Emphasis on a more targeted approach is also central to the JPMorgan project, Lennon said. “Train and pray” hasn’t worked, he said, citing Labor Secretary Thomas Perez’s criticism of training provided in the hope that jobs would follow.
The bank’s U.S. effort will be replicated in Paris, London, Barcelona and Turin, Italy.
“It’s a template for other communities to say, ‘We’ve got to invest in this kind of data so that we can get better alignment between what employers are looking for and what job trainers are providing,’” Lennon said.

Friction Arises

Friction often arises in the labor market because companies want training to be finished outside the workplace, said Peter Cappelli, director of the Wharton Center for Human Resources at the University of Pennsylvania in Philadelphia. That leaves community colleges, workforce initiatives and students bearing the financial brunt of preparation.
“It’s a supply-chain problem,” Cappelli said. “The closer supply and demand are together, the better because you get less waste. There’s no way to make that close without employers being engaged.”

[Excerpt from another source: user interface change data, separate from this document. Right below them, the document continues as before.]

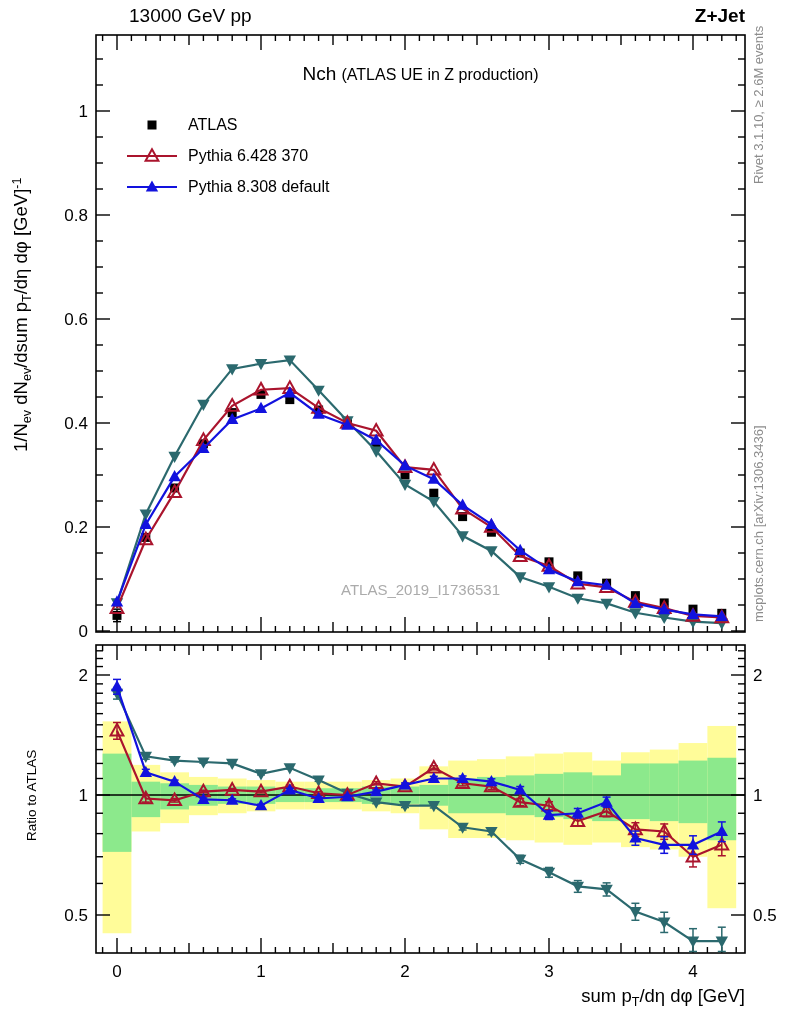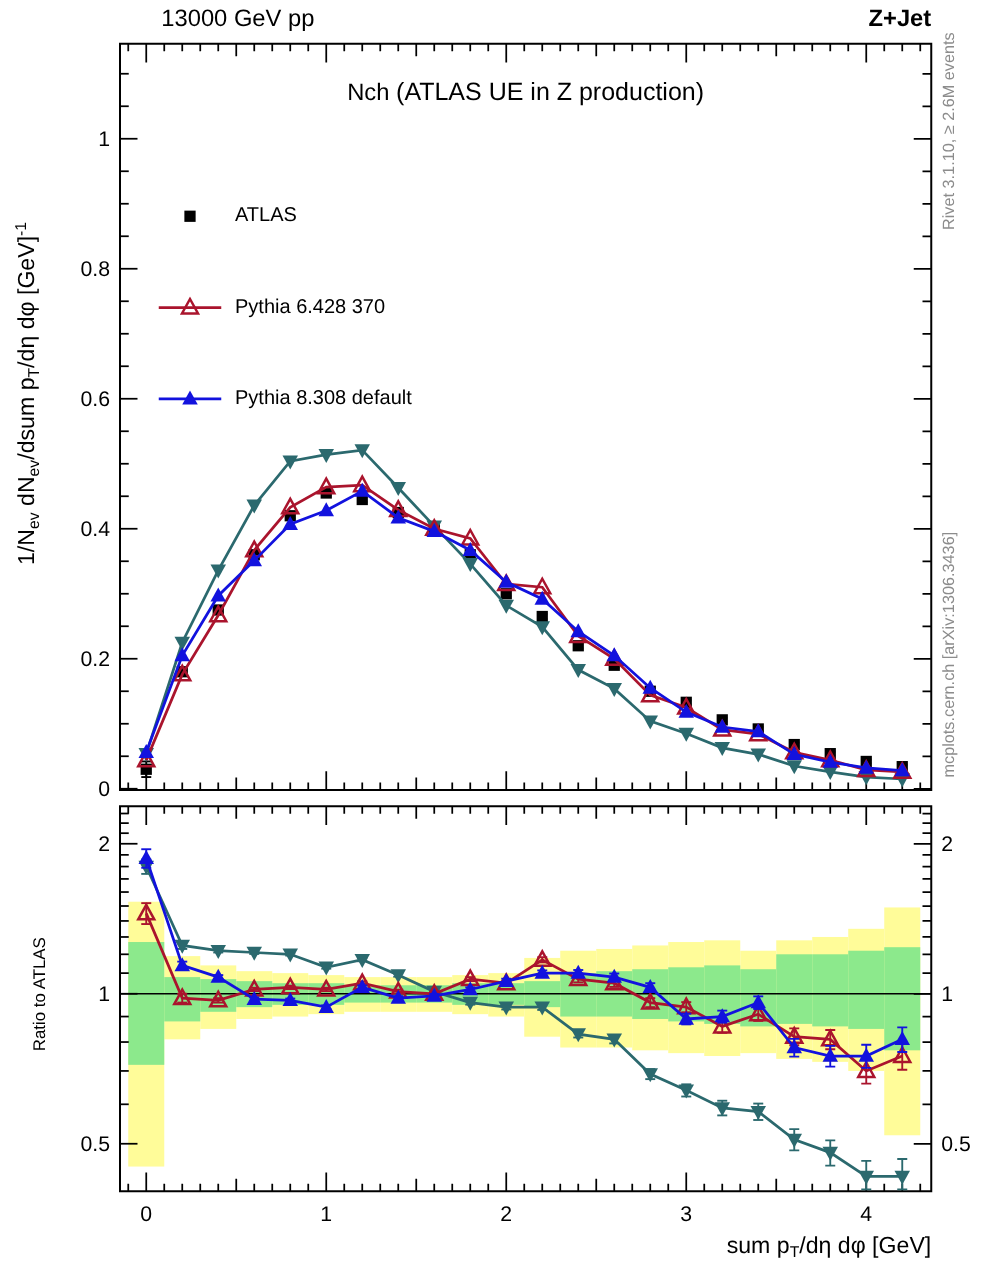--- a/index.html
+++ b/index.html
@@ -10,7 +10,7 @@
   .hdr-left{left:97px;}
   .hdr-right{right:41px;font-weight:bold;}
   .plot-title{position:absolute;left:96px;top:63px;width:649px;text-align:center;font-size:19px;}
-  .plot-title .t-sub{font-size:20px;}
+  .plot-title .t-sub{font-size:16px;}
   .legend{position:absolute;left:126px;top:109px;}
   .legend-row{display:flex;align-items:flex-end;height:31px;margin-top:42px;}
   .legend-row .lab{margin-left:10px;font-size:16px;}

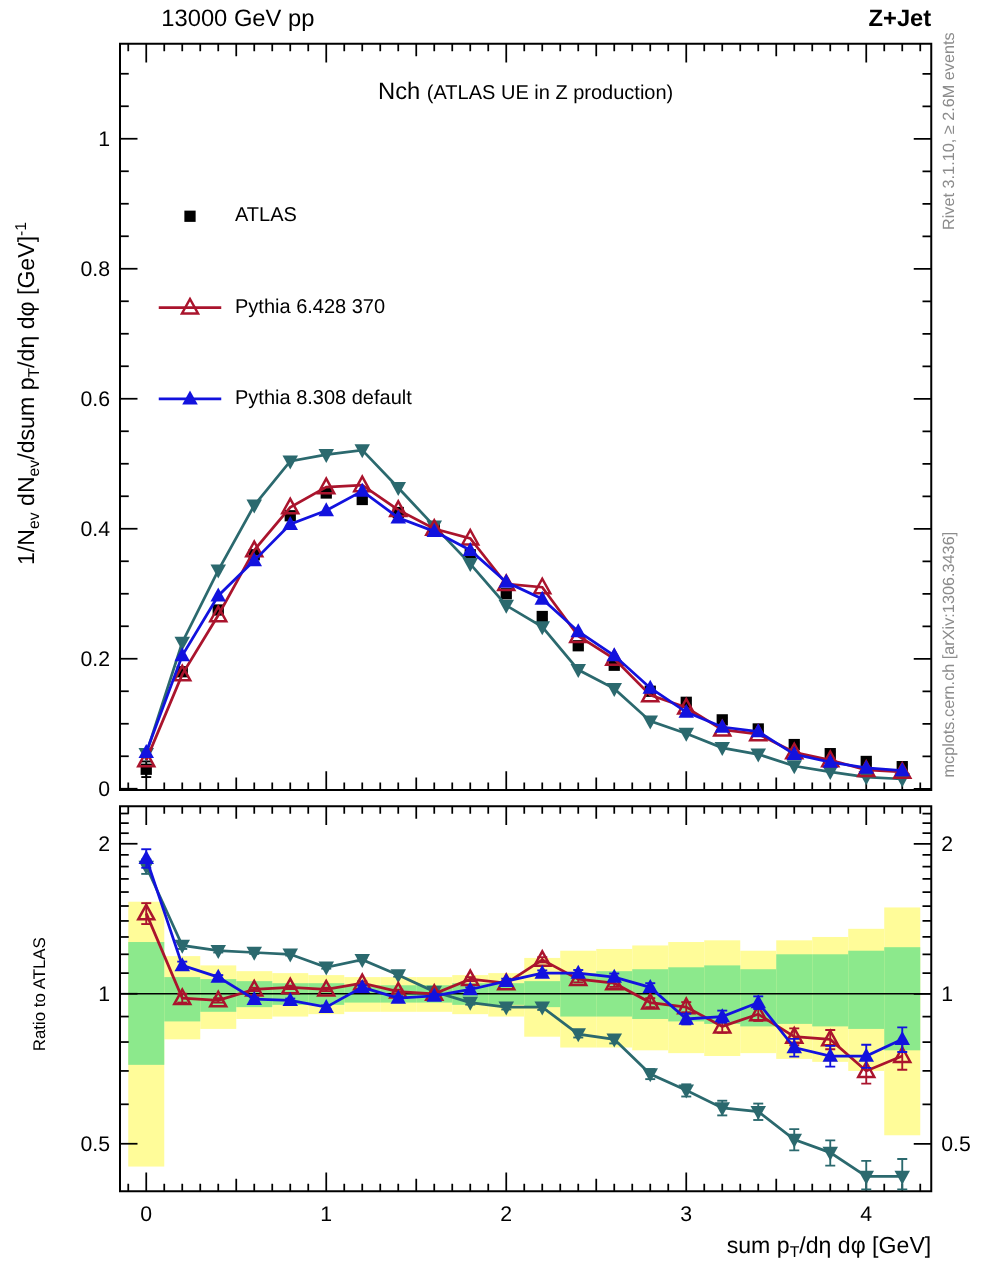--- a/index.html
+++ b/index.html
@@ -12,7 +12,7 @@
   .plot-title{position:absolute;left:96px;top:63px;width:649px;text-align:center;font-size:19px;}
   .plot-title .t-sub{font-size:16px;}
   .legend{position:absolute;left:126px;top:109px;}
-  .legend-row{display:flex;align-items:flex-end;height:31px;margin-top:42px;}
+  .legend-row{display:flex;align-items:center;height:31px;}
   .legend-row .lab{margin-left:10px;font-size:16px;}
   .rot{position:absolute;transform:rotate(-90deg);transform-origin:0 0;white-space:nowrap;}
   .ylabel{left:10px;top:452px;font-size:18.5px;}

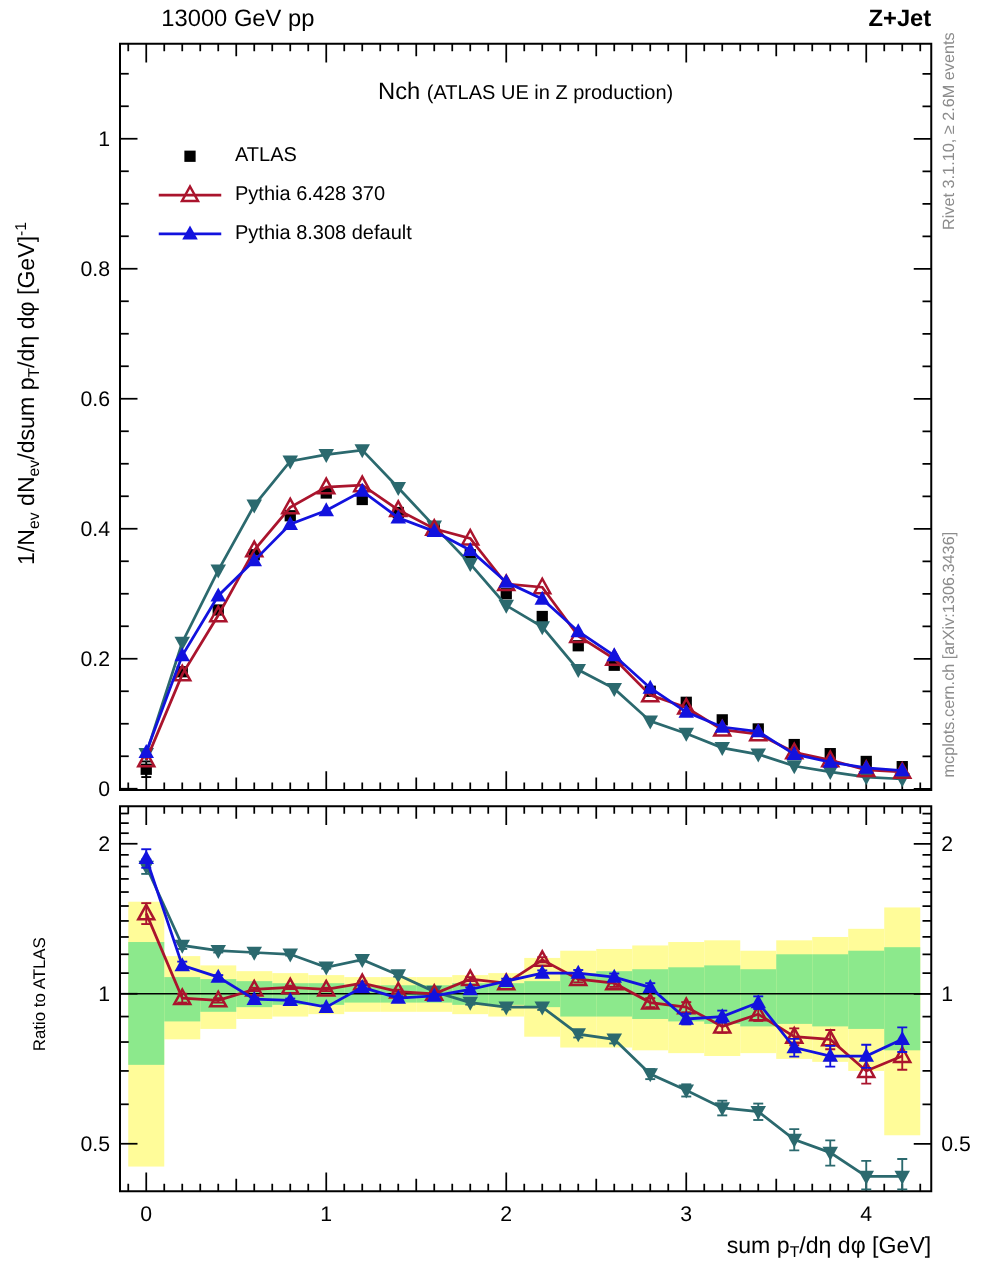--- a/index.html
+++ b/index.html
@@ -856,6 +856,7 @@
 
   <div class="xlabel"><span>sum p</span><span class="ss-sub">T</span><span>/dη dφ [GeV]</span></div>
 
+  <div class="watermark">ATLAS_2019_I1736531</div>
 </div>
 
 </body></html>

In middle-skill occupations, “workers don’t move and migrate as much as we think they do,” Modestino said. A mismatch also arises when training programs rely on Labor Department five-year projections and similar sources that are “accurate about 60 percent of the time” on occupational demand.
Burris, the dietary worker at Montefiore, is already eyeing what she could make as a top-earner with a registered nursing degree.
“I hear an RN job pays about $90,000,” she said. “By 2017, I’ll be looking at that.”